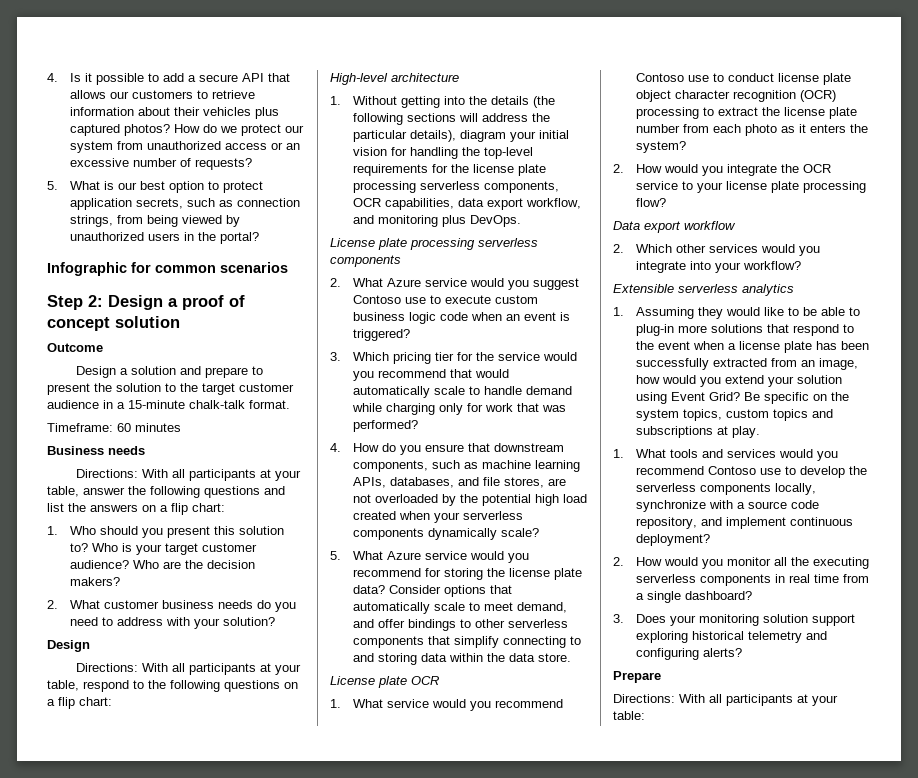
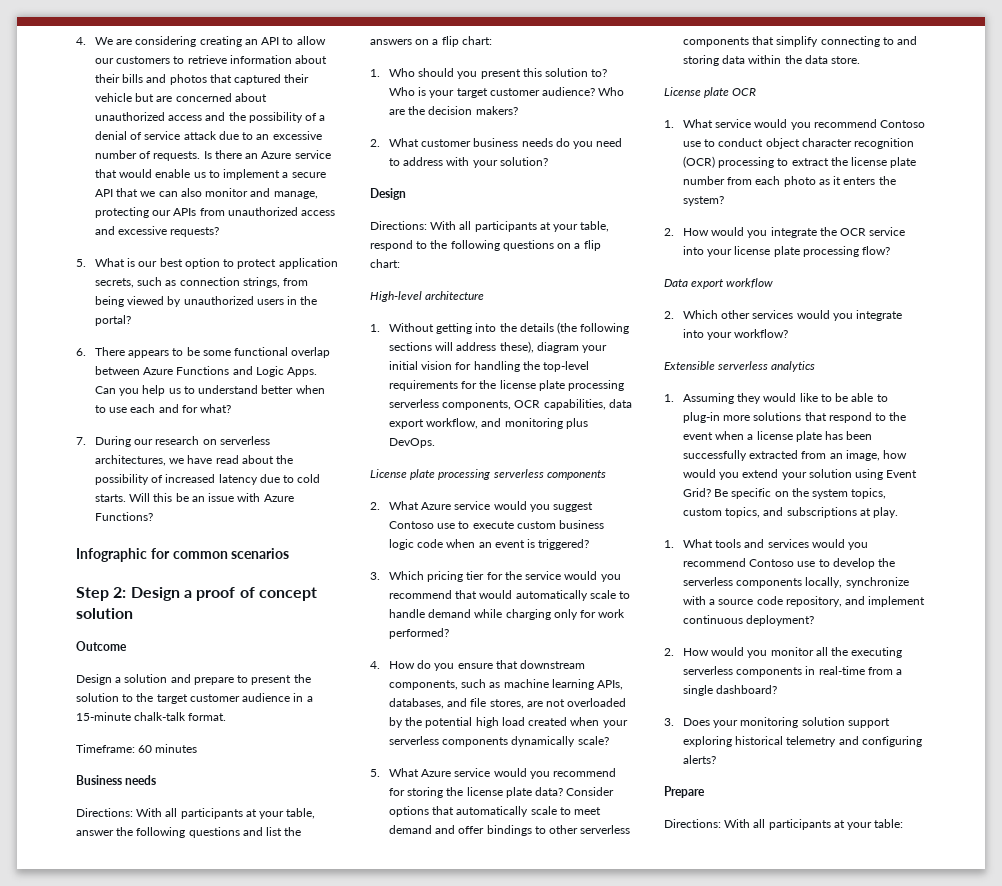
[47,73,290,85] [69,90,106,99] 4. Is it possible to add a secure API that allows -> [76,36,326,47] 4. We are considering creating an API to allow
[202,107,279,119] [69,124,304,136] [69,141,300,153] [69,158,191,167] vehicles plus captured photos? How do we protect our system from unauthorized access or an excessive number of -> [122,74,310,85] [95,93,267,102] [95,112,326,123] [95,131,322,140] [95,150,331,161] [95,169,326,180] [95,188,318,199] [95,207,336,218] [95,226,168,235] bills and photos that captured their vehicle but are concerned about unauthorized access and the possibility of a denial of service attack due to an excessive number of requests. Is there an Azure service that would enable us to implement a secure API that we can also monitor and manage, protecting our APIs from unauthorized access and excessive
(259, 238) none -> [76,347,331,358] [95,366,318,377] [95,385,325,396] [95,404,232,413] [76,436,270,447] [95,455,294,466] [95,474,321,485] [95,493,294,502] [95,512,154,521] // 6. There appears to be some functional overlap between Azure Functions and Logic Apps. Can you help us to understand better when to use each and for what? // 7. During our research on serverless architectures, we have read about the possibility of increased latency due to cold starts. Will this be an issue with Azure Functions?
[531,113,550,122] [352,130,456,142] the particular details), -> [499,341,534,353] these),
[516,403,566,412] that was -> (626, 613) none
[516,602,567,613] demand, -> [389,825,433,834] demand
[777,73,851,85] license plate -> (764, 142) none
[681,181,693,190] to -> [683,246,705,255] into
[772,409,808,421] topics -> [725,507,761,518] topics,
[788,574,839,583] real time -> [818,666,865,675] real-time

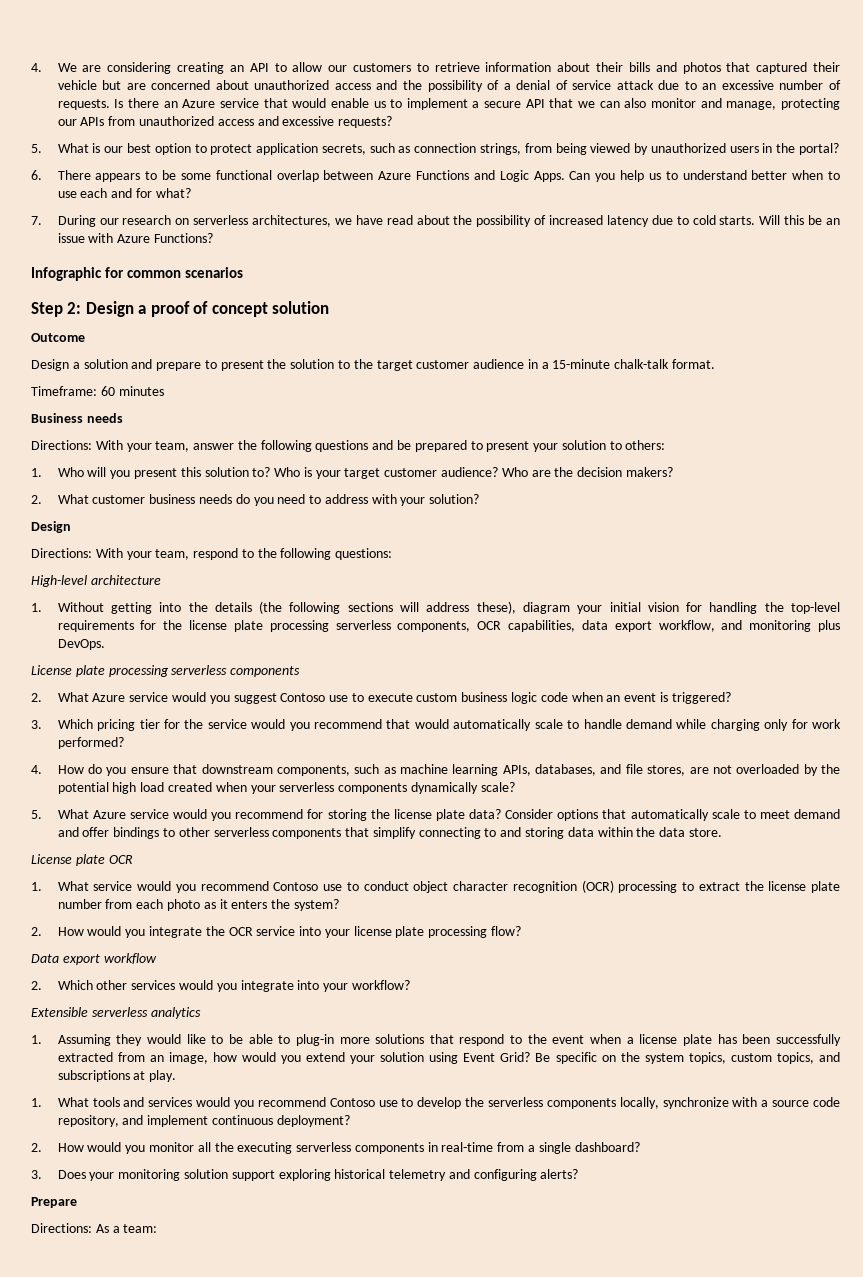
[165,808,316,819] all participants at your table, -> [126,441,190,452] your team,
[266,827,302,836] [370,36,492,47] list the answers on a flip chart: -> [397,440,666,452] be prepared to present your solution to others:
[418,68,455,77] should -> [87,467,107,477] will
[459,221,610,232] [370,240,601,251] [370,259,400,268] all participants at your table, respond to the following questions on a flip chart: -> [126,548,393,560] your team, respond to the following questions:
[724,819,904,830] With all participants at your table: -> [95,1224,158,1233] As a team:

◆ ◆ ◆

Your goal: Every entry above, pictures excluded, needs to be duplicated exactly.

Solution for this problem:
[47,73,290,85] [69,90,106,99] 4. Is it possible to add a secure API that allows -> [76,36,326,47] 4. We are considering creating an API to allow
[202,107,279,119] [69,124,304,136] [69,141,300,153] [69,158,191,167] vehicles plus captured photos? How do we protect our system from unauthorized access or an excessive number of -> [122,74,310,85] [95,93,267,102] [95,112,326,123] [95,131,322,140] [95,150,331,161] [95,169,326,180] [95,188,318,199] [95,207,336,218] [95,226,168,235] bills and photos that captured their vehicle but are concerned about unauthorized access and the possibility of a denial of service attack due to an excessive number of requests. Is there an Azure service that would enable us to implement a secure API that we can also monitor and manage, protecting our APIs from unauthorized access and excessive
(259, 238) none -> [76,347,331,358] [95,366,318,377] [95,385,325,396] [95,404,232,413] [76,436,270,447] [95,455,294,466] [95,474,321,485] [95,493,294,502] [95,512,154,521] // 6. There appears to be some functional overlap between Azure Functions and Logic Apps. Can you help us to understand better when to use each and for what? // 7. During our research on serverless architectures, we have read about the possibility of increased latency due to cold starts. Will this be an issue with Azure Functions?
[531,113,550,122] [352,130,456,142] the particular details), -> [499,341,534,353] these),
[516,403,566,412] that was -> (626, 613) none
[516,602,567,613] demand, -> [389,825,433,834] demand
[777,73,851,85] license plate -> (764, 142) none
[681,181,693,190] to -> [683,246,705,255] into
[772,409,808,421] topics -> [725,507,761,518] topics,
[788,574,839,583] real time -> [818,666,865,675] real-time

[165,808,316,819] all participants at your table, -> [126,441,190,452] your team,
[266,827,302,836] [370,36,492,47] list the answers on a flip chart: -> [397,440,666,452] be prepared to present your solution to others:
[418,68,455,77] should -> [87,467,107,477] will
[459,221,610,232] [370,240,601,251] [370,259,400,268] all participants at your table, respond to the following questions on a flip chart: -> [126,548,393,560] your team, respond to the following questions:
[724,819,904,830] With all participants at your table: -> [95,1224,158,1233] As a team:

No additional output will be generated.